# Made An Offer On A 2007 26Kbrs But...



## yalker (Aug 10, 2009)

Thanks to this forum I am sold on making an Outback our first TT, but my first "offer" to purchase is getting strange.

This weekend we went out to see a 2007 26KBRS. Asking price was 15k. Everything in excellent condition so we offered her 14k. Here is where it gets weird.. She says her husband is overseas so she will get back to me on the offer, so I say OK no sweat - I will talk to you later. She calls a few hours later and says they are going to sleep on the offer and call me back on Sunday. So she calls Sunday and now the story is they are a "bit" upside down on the loan - turns out they owe 17k on this thing. I told her if she didn't realize that then she probably wasn't really expecting any serious offers. Anyway, I told her I would give her a few days to figure out how she is going to come up with 3k to satisfy the bank.

Just in case...does Anybody know of any comparable models in the NW Washington area that are for sale?

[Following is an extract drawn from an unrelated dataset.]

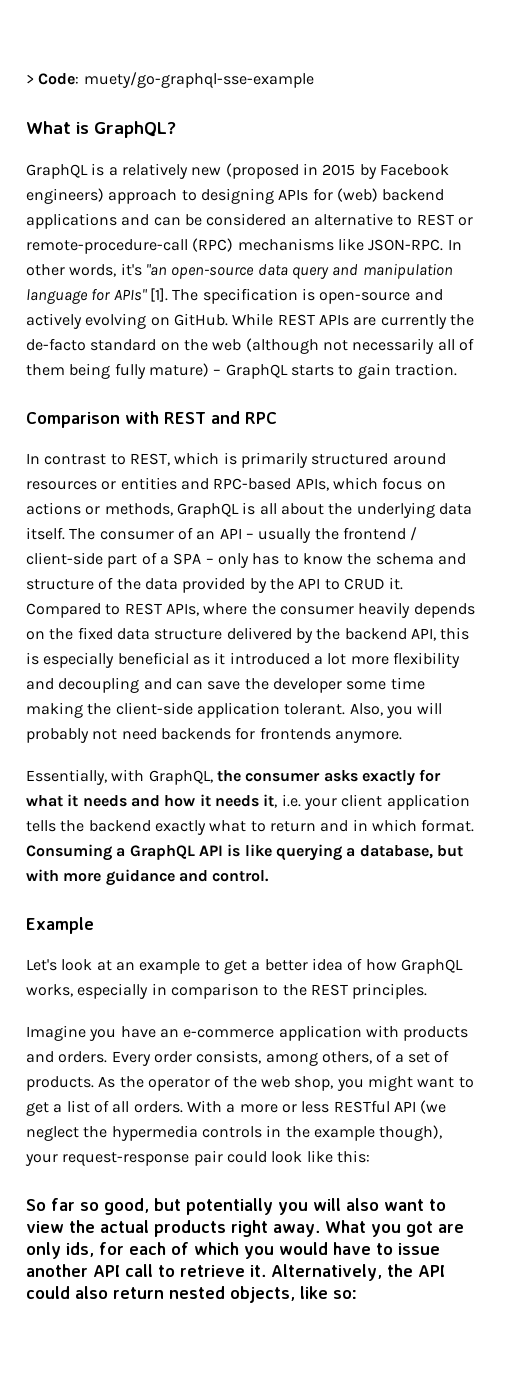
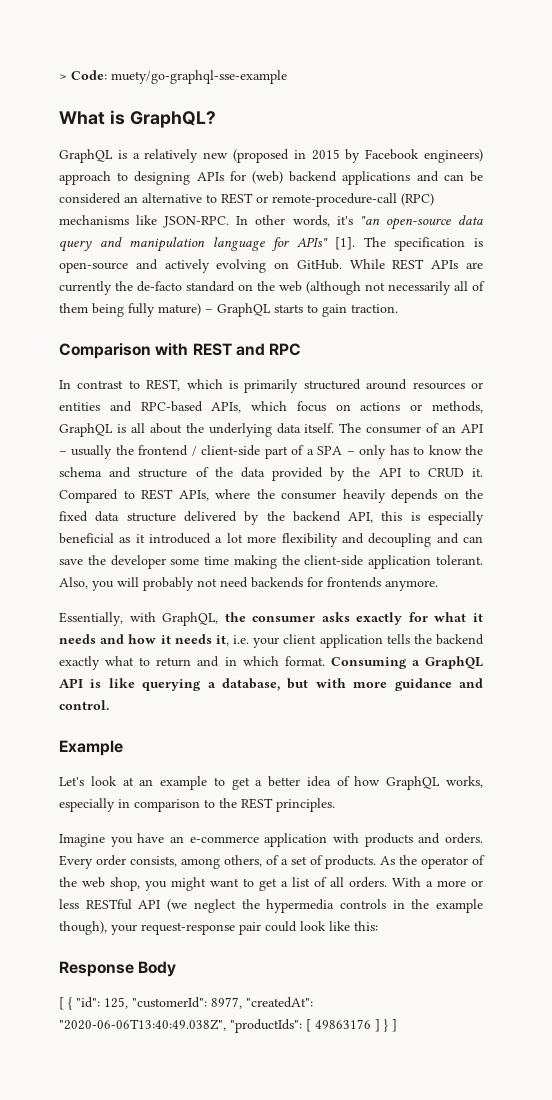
[26,1198,446,1215] [26,1220,464,1237] [26,1242,440,1259] [26,1264,445,1281] [26,1286,357,1303] So far so good, but potentially you will also want to view the actual products right away. What you got are only ids, for each of which you would have to issue another API call to retrieve it. Alternatively, the API could also return nested objects, like so: -> [59,961,177,977] [59,997,313,1010] [59,1019,397,1033] Response Body // [ { "id": 125, "customerId": 8977, "createdAt": "2020-06-06T13:40:49.038Z", "productIds": [ 49863176 ] } ]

BTW, thanks again for all the information here - everything I have read has been seriously helpful.


----------



## jcat67 (Aug 8, 2008)

It is a shame they are that far "upside down" on their camper. Don't budge on your offer unless you are absolutely sold on that model and can't find one for a better deal. We purchased our '07 26KBRS in Aug 08 as the '09s were coming out. We got a great deal...or so I think, for 14,650. I think your offer is more than adequate. I wish I lived closer, I'd consider selling you ours for your 14 offer then we could move up to the sweet looking 312BH. Good luck and keep us posted.


----------



## Carey (Mar 6, 2012)

Have her ask the bank for a short sale. She will prolly need to make some sad story about not being able to make future payments..

I know, I know this is wrong, but people are doing this on all loans.

Just thought Id toss that out there. Good luck with your future purchase.

Carey


----------



## ORvagabond (Apr 17, 2009)

One of the reasons I ended up buying a new one is that almost every used one I looked at here was way above market price and when I asked why they were asking above book, they all said they were selling it for what they owed on it. I actually found mine on CraigsList in Washington.


----------



## yalker (Aug 10, 2009)

well the deal fell through - she is taking it off the market - BUMMER!!!

moving on to new deals, what do you guys think about this deal..

http://www.baydosrvs.com/DealerFiles/ListingView.asp?ListingID=802

sales mgr says best price is $16,300

it's killing me that some of you back east can get brand new ones for less than this!


----------



## Doxie-Doglover-Too (Jan 25, 2007)

Skippershe has a 28Krs and lives in Costa Mesa, Ca.	and recently told me she needs to sell.


----------



## ftwildernessguy (Oct 12, 2009)

yalker said:


> well the deal fell through - she is taking it off the market - BUMMER!!!


I don't know, something tells me you're better off not having gotten involved in that deal.


----------



## Fanatical1 (Jan 9, 2006)

Good luck with your search. We also have a 26KBRS and really are happy with the trailer. I know you live out west and
prices are higher and all, but even the second one sounds a little steep to me. You can always have a new one shipped from Holman or Lakeshore to you.

Mark


----------



## jcat67 (Aug 8, 2008)

Fanatical1 said:


> Good luck with your search. We also have a 26KBRS and really are happy with the trailer. I know you live out west and
> prices are higher and all, but even the second one sounds a little steep to me. You can always have a new one shipped from Holman or Lakeshore to you.
> 
> Mark


Gotta agree with Mark on this one. In this economy, I would think you could do better than this. There is value in buying from a local dealer, but only to a certain extent.

Jeff


----------